The above story is a bit better, it presents the idea that the user wants to confirm his/her choices, and says what the user wants without explicitly going to how and what. However, this is still too broad. What does the user want to review in terms of information? What kind of options do we provide? All these questions should be answered.

As a user I am presented with photos of the items, prices, quantities, and options before agreeing to enter the purchasing process. I can see my total spending, and be able to remove items, modify quantities, and see how that affects my total cost.

Here we start getting into the process visually and provide the reason why we want all these features, to see the total cost.

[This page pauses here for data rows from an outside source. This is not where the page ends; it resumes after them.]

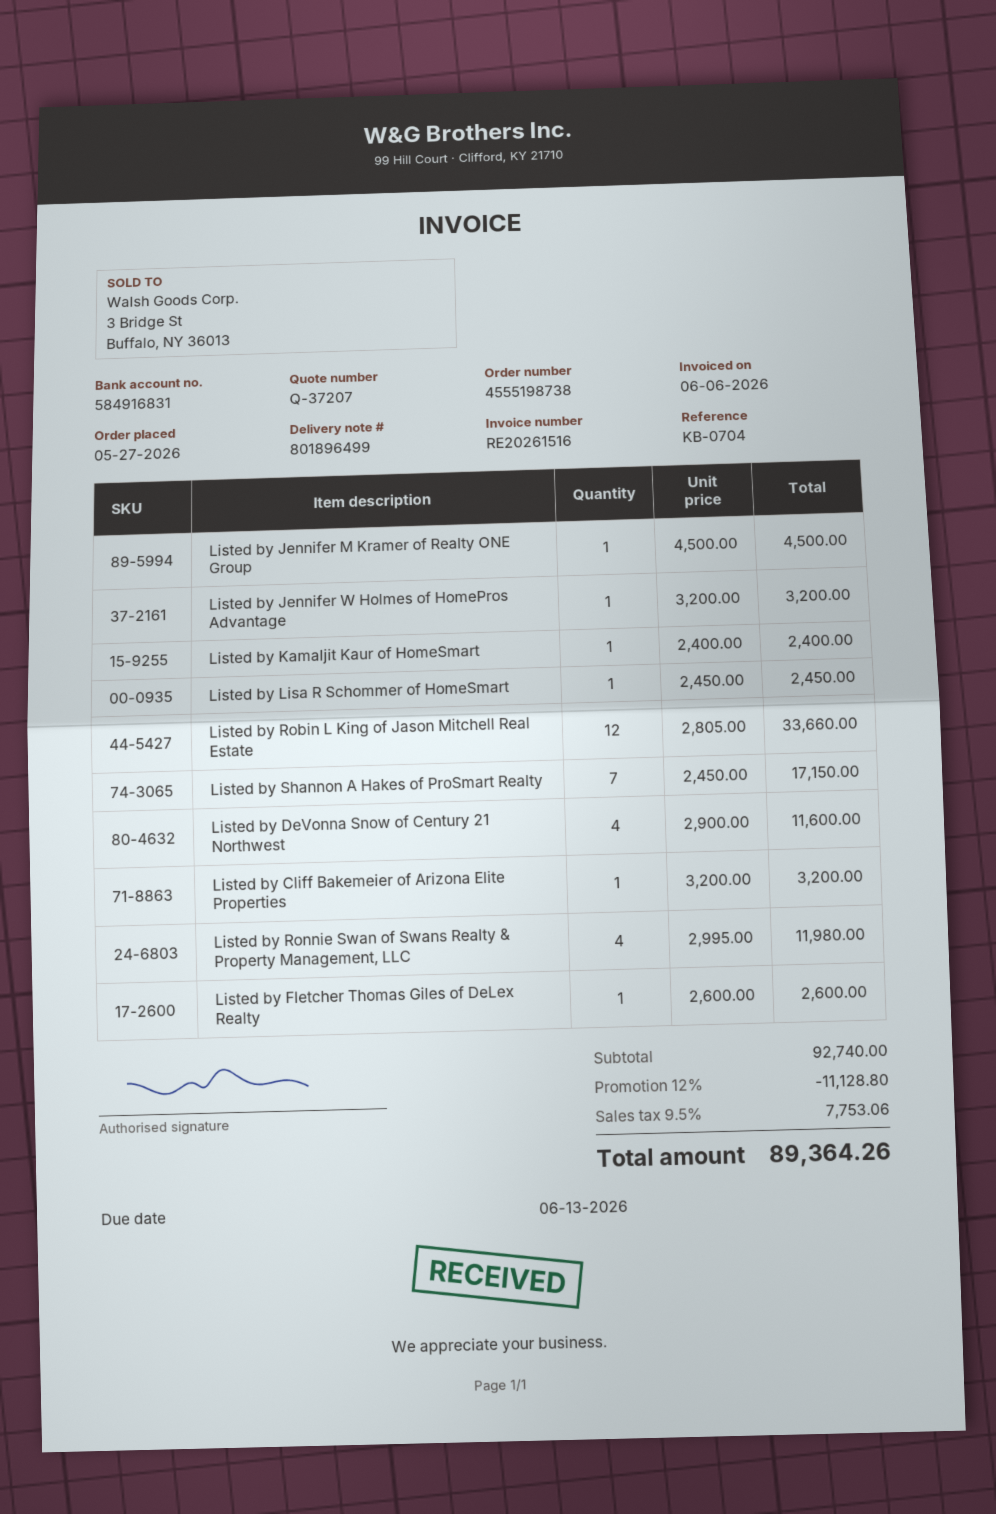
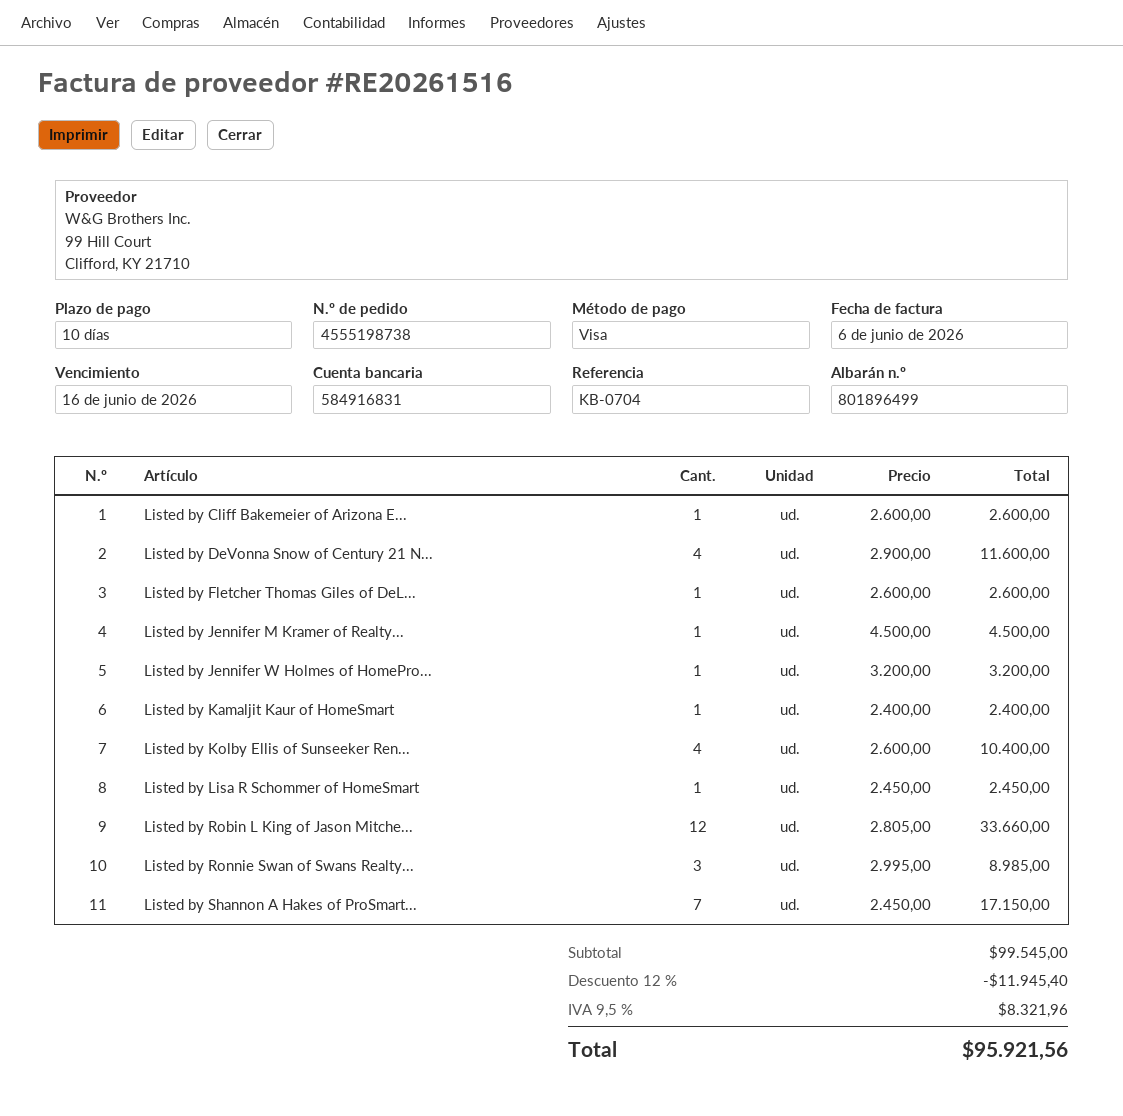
due date: 2026-06-13 -> 2026-06-16
Listed by Cliff Bakemeier of Arizona Elite Properties: 1 x 3200.00 = 3200.00 -> 1 x 2600.00 = 2600.00
Listed by Ronnie Swan of Swans Realty & Property Management, LLC: 4 x 2995.00 = 11980.00 -> 3 x 2995.00 = 8985.00
Listed by Kolby Ellis of Sunseeker Ren...: none -> 4 x 2600.00 = 10400.00
subtotal: 92740.00 -> 99545.00
discount: 12% = 11128.80 -> 12% = 11945.40
tax: 9.5% = 7753.06 -> 9.5% = 8321.96
total: 89364.26 -> 95921.56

As a user I can to see the total amount I will be spending with a breakdown of what composes that cost. I want to be able to modify items in my list to achieve the optimum cost for me.

Hmm, we’re still missing something, who the “user” is. Adding personas to our story adds a way to differentiate between a variety of users. A 60 year old grandmother from Alabama will want a vastly different experience than a 20 year old tech entrepreneur in silicon valley. There is no single, magical user, but instead real people with their own unique experiences. By modeling real people, we can understand that features in software can be and are interpreted differently by different users.

Nicole, a young women in silicon valley, can quickly purchase the item she is looking at now.

John, a grandpa in the Midwest, can carefully analyze the total cost of his purchase and adjust it to fit his budget by modifying quantities and types of items/

William wants to review items like John, but add additional confirmation of cost after selecting a payment method to easily sync up the transaction with his bank account.

Story telling is important for developing applications that are designed around users. At Bytes Robotics, we do this in a round table discussion, where developers, product owners, and executives gather around to hear the different aspects of the story that make our product unique and effective.

The other part is feedback. During our discussion, anyone can comment or suggest changes or modifications to a story. We can also take the stories that we’ve developed and back them up with real world data from customers.

By focusing on story driven narratives, we can bring our product into peoples real lives, and have the opportunity to build rich, engaging, and useful applications that add long term value to the customer.